▶ REQUIRED WORK
Reproduce only the lines of the material below that start at the line containing "Gardening Tools Basic - COSY" and stop at the line containing "total: 904.49 -> 1309.17". Keep both end lines.

▶ RECORDS TO PROCESS
__________
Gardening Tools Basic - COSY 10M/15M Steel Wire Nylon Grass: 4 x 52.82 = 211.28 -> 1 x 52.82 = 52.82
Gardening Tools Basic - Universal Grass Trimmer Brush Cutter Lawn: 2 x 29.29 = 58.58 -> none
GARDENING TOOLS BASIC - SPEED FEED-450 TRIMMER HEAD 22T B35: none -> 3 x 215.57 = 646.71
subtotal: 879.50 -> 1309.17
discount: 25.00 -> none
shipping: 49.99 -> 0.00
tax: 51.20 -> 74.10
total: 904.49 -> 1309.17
__________
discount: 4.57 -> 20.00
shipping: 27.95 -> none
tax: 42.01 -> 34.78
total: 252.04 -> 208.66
__________
▶ EXPECTED OUTPUT
Gardening Tools Basic - COSY 10M/15M Steel Wire Nylon Grass: 4 x 52.82 = 211.28 -> 1 x 52.82 = 52.82
Gardening Tools Basic - Universal Grass Trimmer Brush Cutter Lawn: 2 x 29.29 = 58.58 -> none
GARDENING TOOLS BASIC - SPEED FEED-450 TRIMMER HEAD 22T B35: none -> 3 x 215.57 = 646.71
subtotal: 879.50 -> 1309.17
discount: 25.00 -> none
shipping: 49.99 -> 0.00
tax: 51.20 -> 74.10
total: 904.49 -> 1309.17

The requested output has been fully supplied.